The New York State Department of Health’s most recent statistics find that 129 Suffolk County residents die and 1,469 are hospitalized annually because of motor vehicle traffic injuries. In 2019, Suffolk also led the state in pedestrian deaths, with 400, according to AAA Northeast. Motor vehicles are the fourth leading cause of death in Suffolk County and the second leading cause of hospitalization.
Traffic experts cited by the New York Times say that Suffolk County roads were just not designed to handle their current volume of traffic. Dense, poorly planned development has created numerous problems for motorists in Suffolk County, who abruptly alternate between rural and congested areas. Those conditions, one expert argued, create a culture of fast driving in the county. . In response to a July 2021 crash that killed five, Quogue Police Chief Chris Isola said, “Many of our corners you cannot safely navigate without changing your speed,” Suffolk County engineers have repeatedly noted accident rates – but have never agreed on measures to mitigate them.
Jericho Turnpike (also known as State Route 25) has repeatedly been ranked the most dangerous road in New York State for pedestrians. Running through Smithtown and Riverhead as Main Street, North Fork as Main Road and other locations as Middle County Road, Jericho Turnpike is consistently dangerous: from 1998 to 2002, 78 people died in accidents. The road is also considered the most dangerous in Suffolk for walking and biking, with 206 injuries and nine fatalities, according to the Tri-State Transportation Campaign.
Sunrise Highway (also known as NY 27) runs 120 miles, from Brooklyn to Montauk, giving access to towns along the South Shore. The NTHSA reports 86 fatal car accidents on the road from 2012 to 2016. Sunrise Highway was named the tri-state region’s third deadliest road for pedestrians, with 146 bike and pedestrian crashes from 2014 to 2016, including 11 pedestrian deaths, according to the Tri-State Transportation Campaign.
Montauk Highway runs for 95 miles along the south shore of Suffolk County.
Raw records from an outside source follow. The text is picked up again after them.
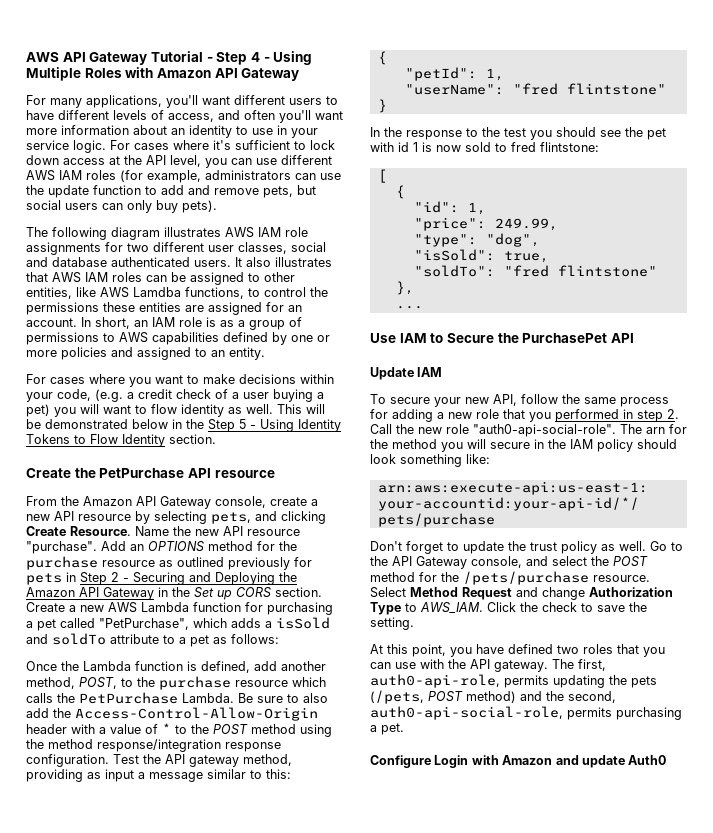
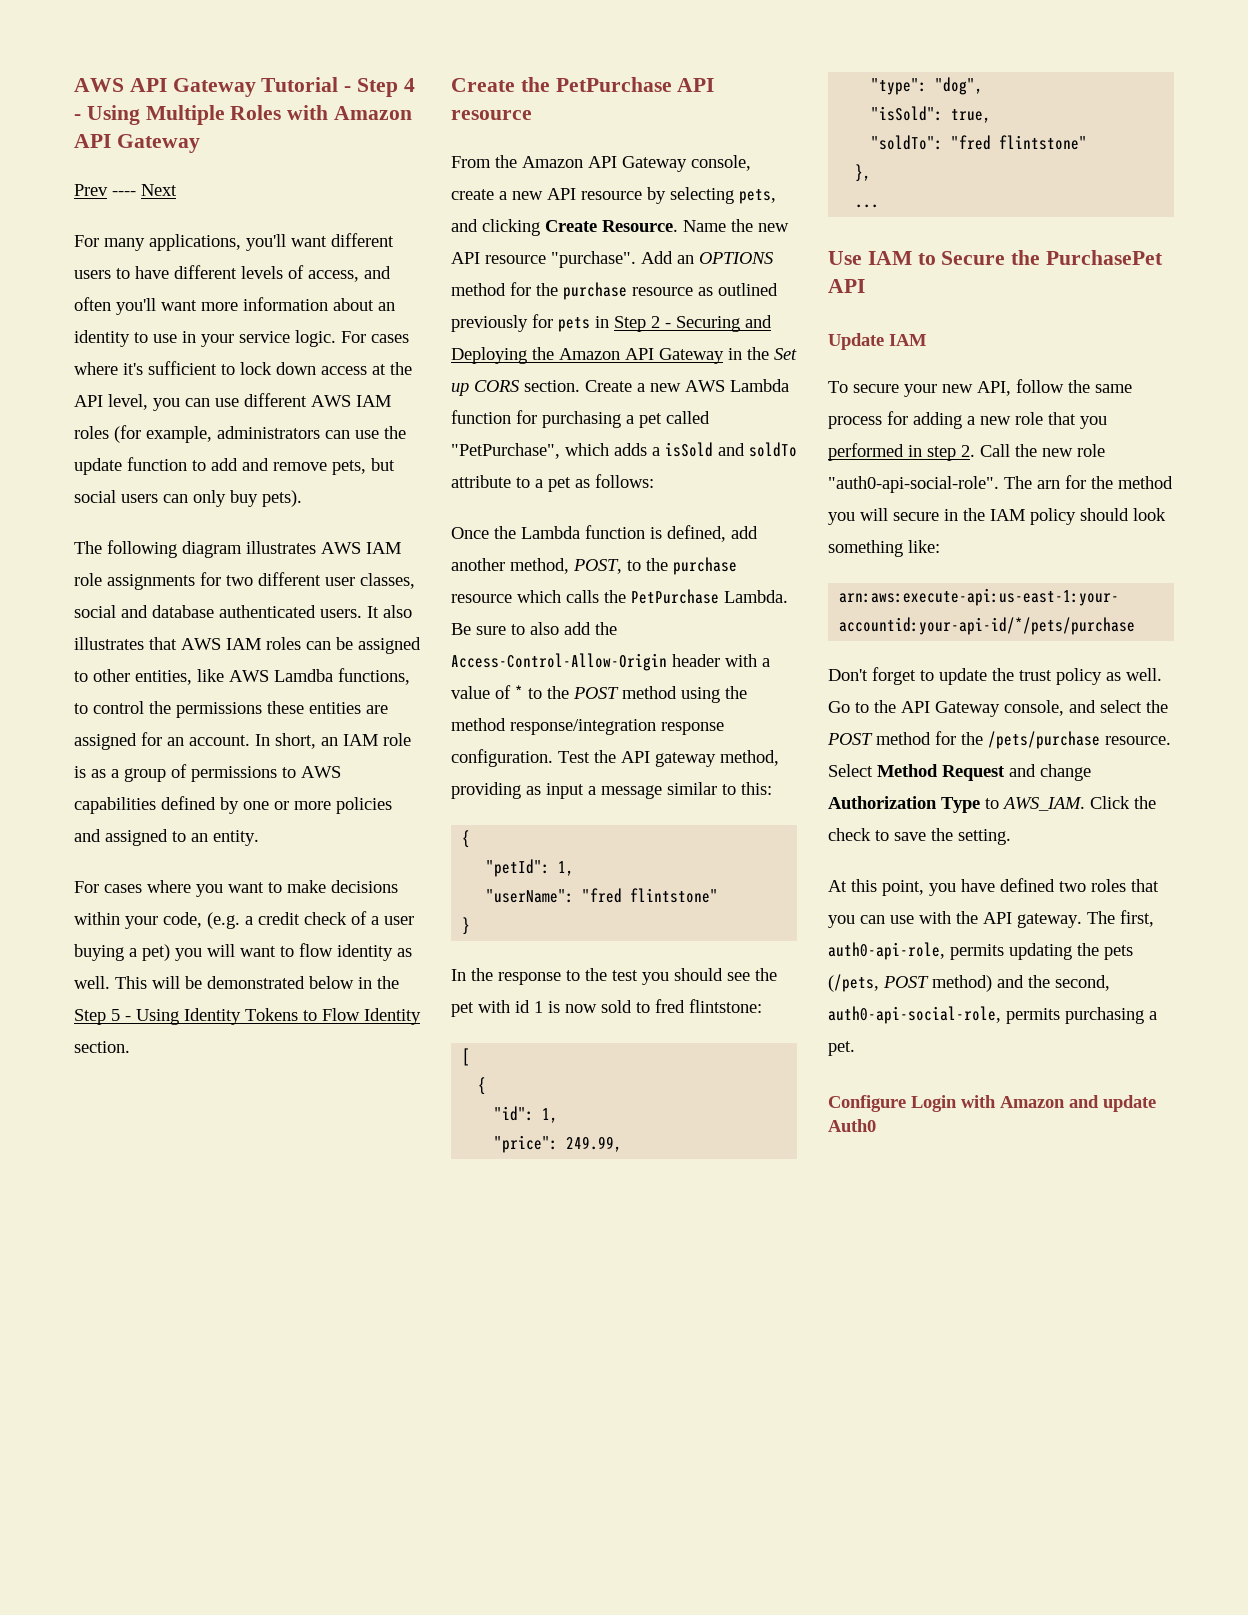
+ Prev ---- Next

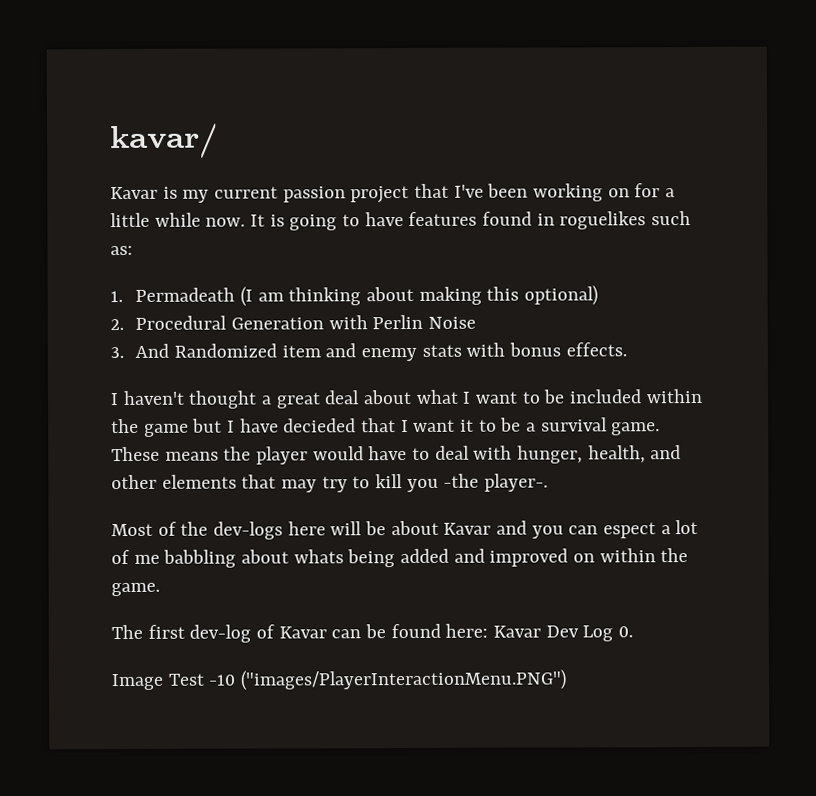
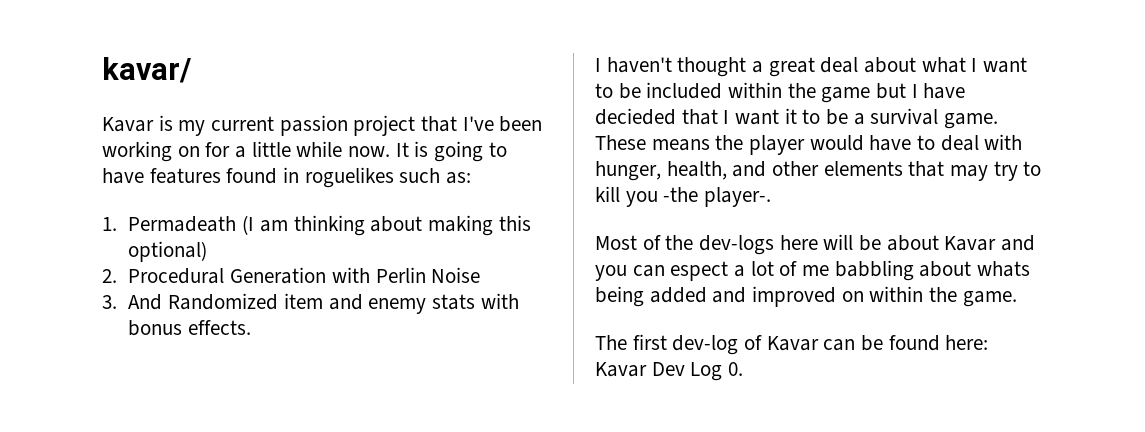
- Image Test -10 ("images/PlayerInteractionMenu.PNG")

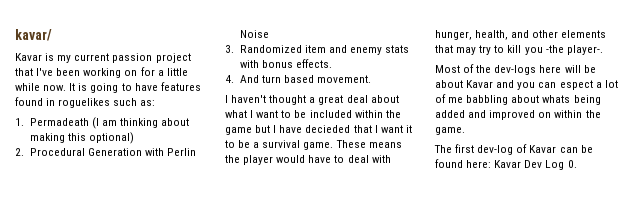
- 3. And Randomized item and enemy stats with bonus effects.
+ 3. Randomized item and enemy stats with bonus effects.
+ 4. And turn based movement.

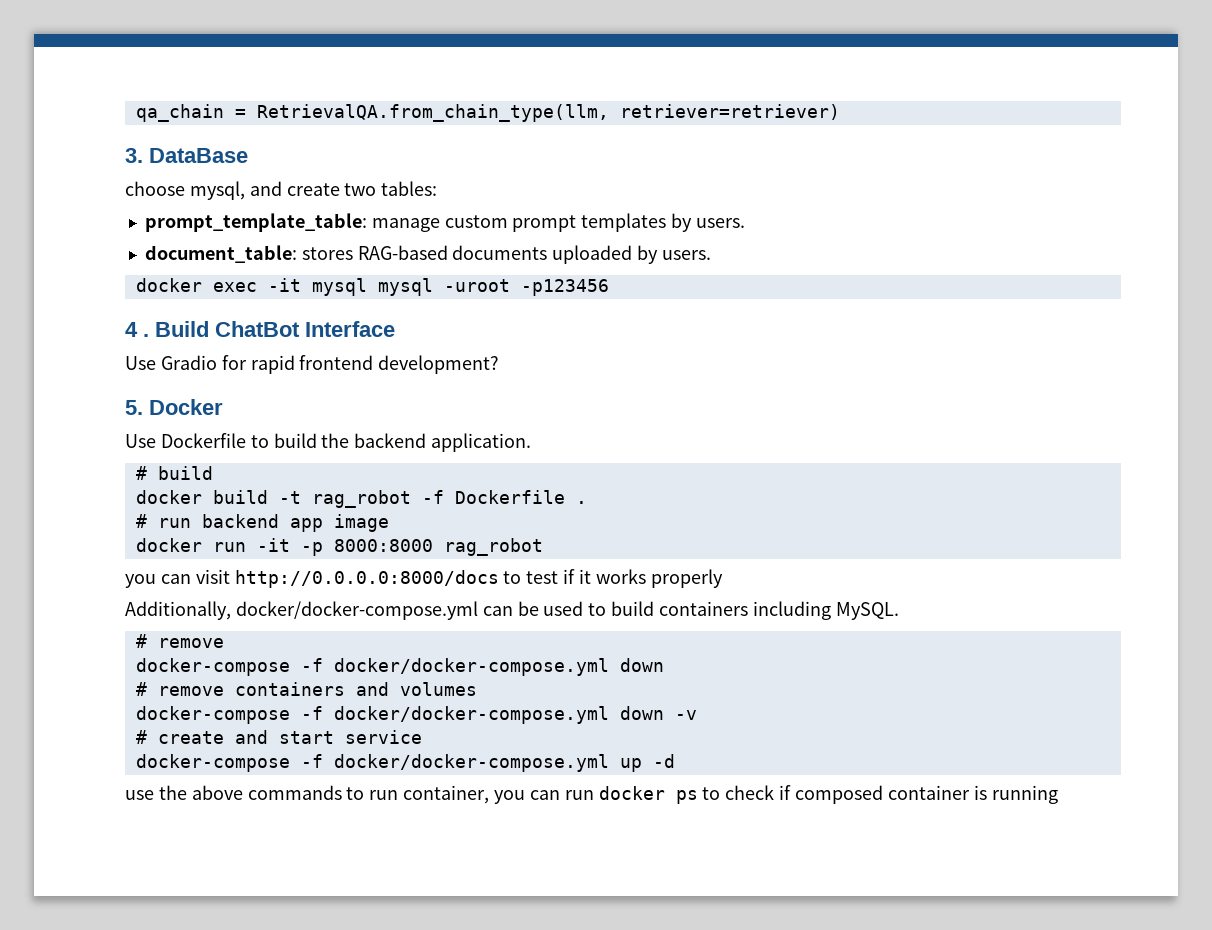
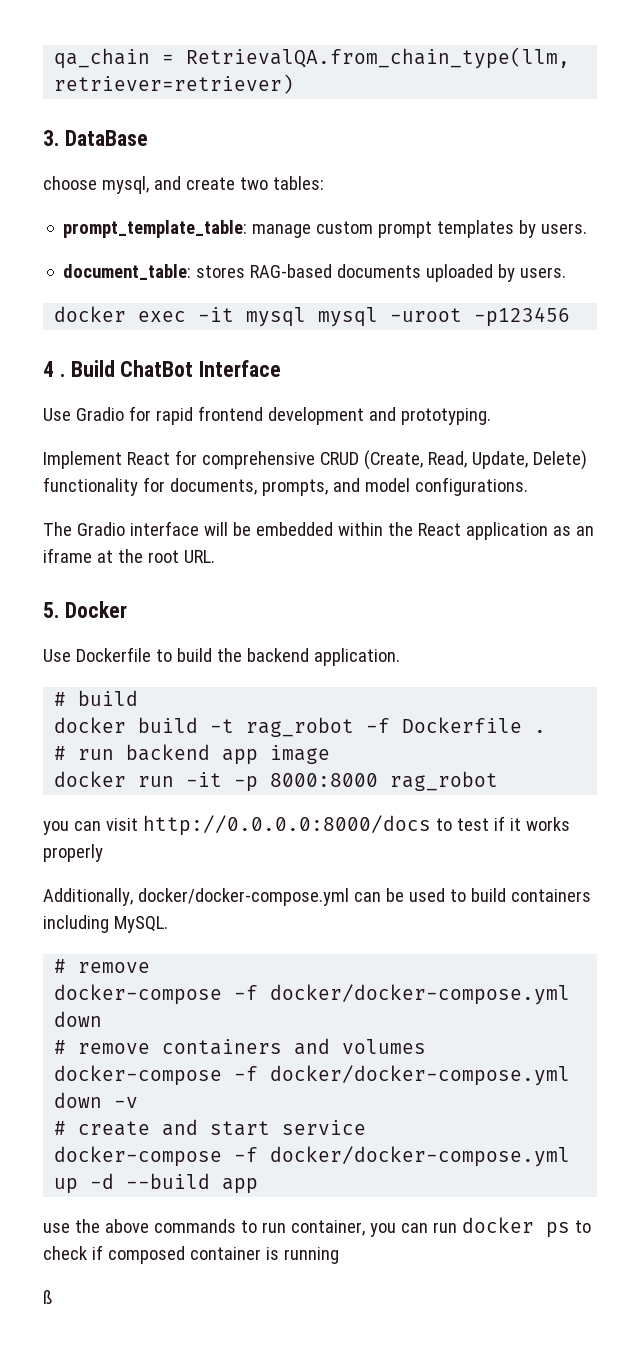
- Use Gradio for rapid frontend development?
+ Use Gradio for rapid frontend development and prototyping.
+ Implement React for comprehensive CRUD (Create, Read, Update, Delete) functionality for documents, prompts, and model configurations.
+ The Gradio interface will be embedded within the React application as an iframe at the root URL.
- docker-compose -f docker/docker-compose.yml up -d
+ docker-compose -f docker/docker-compose.yml up -d --build app
+ ß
Known as NY 27A to Oakdale, NY 27 east of Southampton, then CR 80 and CR 85 beyond Southampton, Montauk Highway forms the main street of most communities in the Hamptons – but is also known for blind curves, where drivers rarely slow down to the speed limit, so they are unable to see oncoming traffic between town. The NHTSA reports 17 fatal accidents on Montauk Highway from 2012 to 2016.
The Long Island Expressway is wide and flat, encouraging high speeds. It also serves as the main route for commercial trucks serving Long Island, increasing the severity of many accidents. The NHTSA counted 35 fatal accidents on the LIE from 2012 to 2016.
Neighboring Nassau County is also home to several dangerous roads. The Hempstead Turnpike and the Nassau County stretch of Sunrise Highway both regularly make the state’s ten most dangerous roadways list.